Barak1News.com|Deli Serdang
Pekerjaan bahu jalan lintas di desa tanah Abang kecamatan Galang Kabupaten Deli Serdang diduga tidak memenuhi standar operasional.
Hal ini dapat di lihat dengan tidak adanya papan proyek di lokasi sebagai dasar sarana informasi untuk diketahui publik terkait berapa besar anggaran yang digunakan
Sebab, anggaran kegiatan tersebut bukan milik pribadi atau seseorang jadi wajar bila masyarakat mengetahui dari mana asal dan siapa pelaksana proyek.
Selain itu, harus jelas juga berapa totalnya dan apa saja yang di kerjakan semua harus jelas.
Namun bila proyek yang dikerjakan tanpa menggunakan plank, sudah pasti akan menimbulkan kecurigaan publik.

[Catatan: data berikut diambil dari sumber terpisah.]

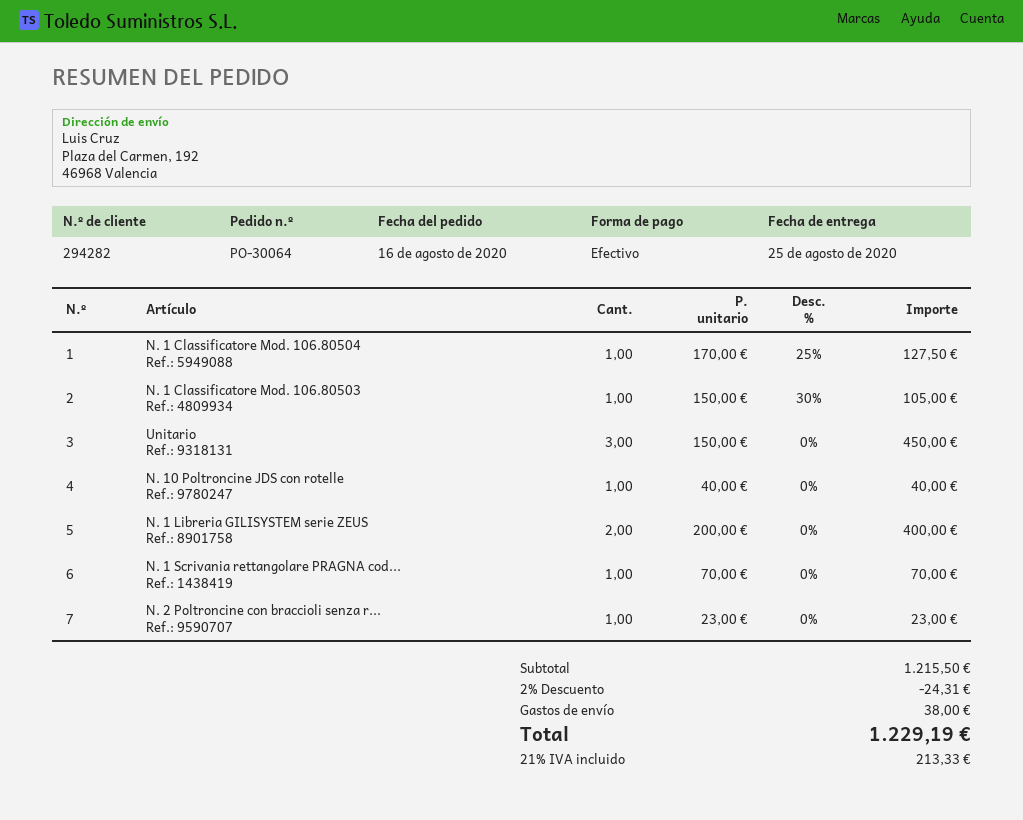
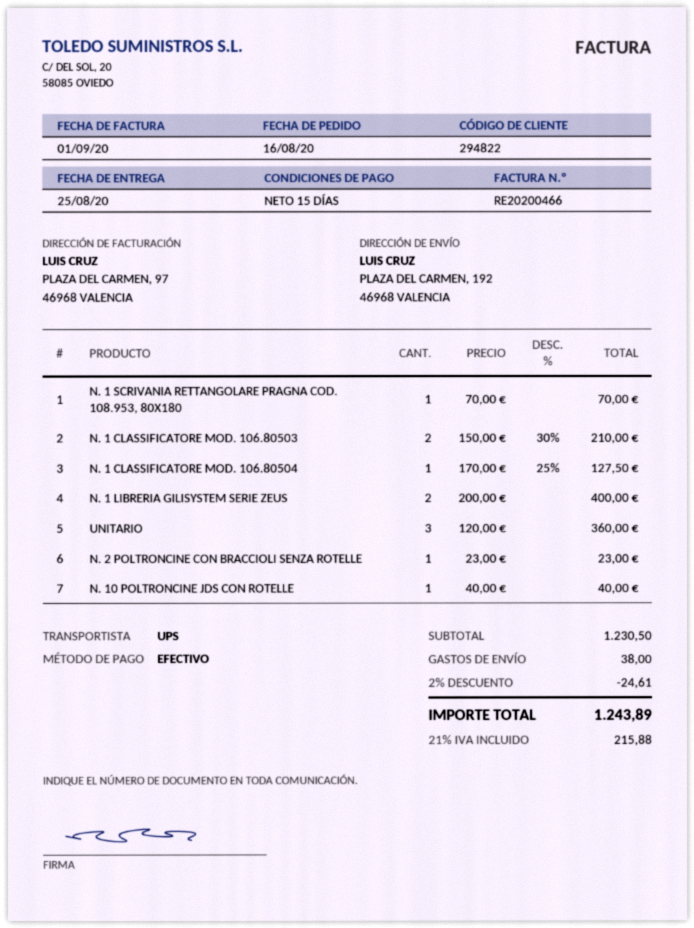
customer number: 294282 -> 294822
N. 1 Classificatore Mod. 106.80503: 1 x 150.00 - 30% = 105.00 -> 2 x 150.00 - 30% = 210.00
Unitario: 3 x 150.00 = 450.00 -> 3 x 120.00 = 360.00
subtotal: 1215.50 -> 1230.50
discount: 2% = 24.31 -> 2% = 24.61
tax: 21% = 213.33 -> 21% = 215.88
total: 1229.19 -> 1243.89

Patut diduga pihak Pengawas dan Kadis PUPR Propinsi Sumatera Utara terkesan “tutup mata atau sudah terima “upeti (setoran) dari kontraktor karena adanya upaya mengelabui masyarakat.
Pantauan wartawan, pada pengerjaan bahu jalan terlihat para pekerja menggunakan besi ulir yang diduga bekas pakai. Bangunan parit juga terkesan dikerjakan asal jadi, karena pohon kayu juga ikut dicor pada dinding parit. Dipastikan dinding parit tidak akan bertahan lama dan mudah pecah karena akar kayu yang masih hidup.

Ketika dikonfirmasi awak media, Kamis (10/03/2023) terkait proyek pengerjaan bahu jalan dan parit, Ir Marlindo Harahap MT selaku Kabid Bina Marga tidak berada di tempat.
Salah satu staf yang berhasil ditemui mengatakan, Kabid sedang melakukan rapat di luar beserta PPTK, “kalau no hp nya saya gak ada, karena pak Kabid suka gonta-ganti nomor, karena bolak balik di telpon sama LSM,” bebernya.
Terkesan dikerjakan asal jadi, diminta kepada Kepala Dinas Bina Marga Provinsi Sumatera Utara untuk menegur kontraktor dan memberikan sanksi karena telah mengangkangi peraturan jasa konstruksi dan mengelabui masyarakat yang ada di Deli Serdang.
Begitu minimnya informasi yang ada di Dinas Bina Marga Provinsi Sumatera Utara sampai no Hp yang berkaitan dengan pembangunan tersebut susah untuk di dapat. Kabid Bina Marga hingga berita ini di turunkan sulit untuk di temui.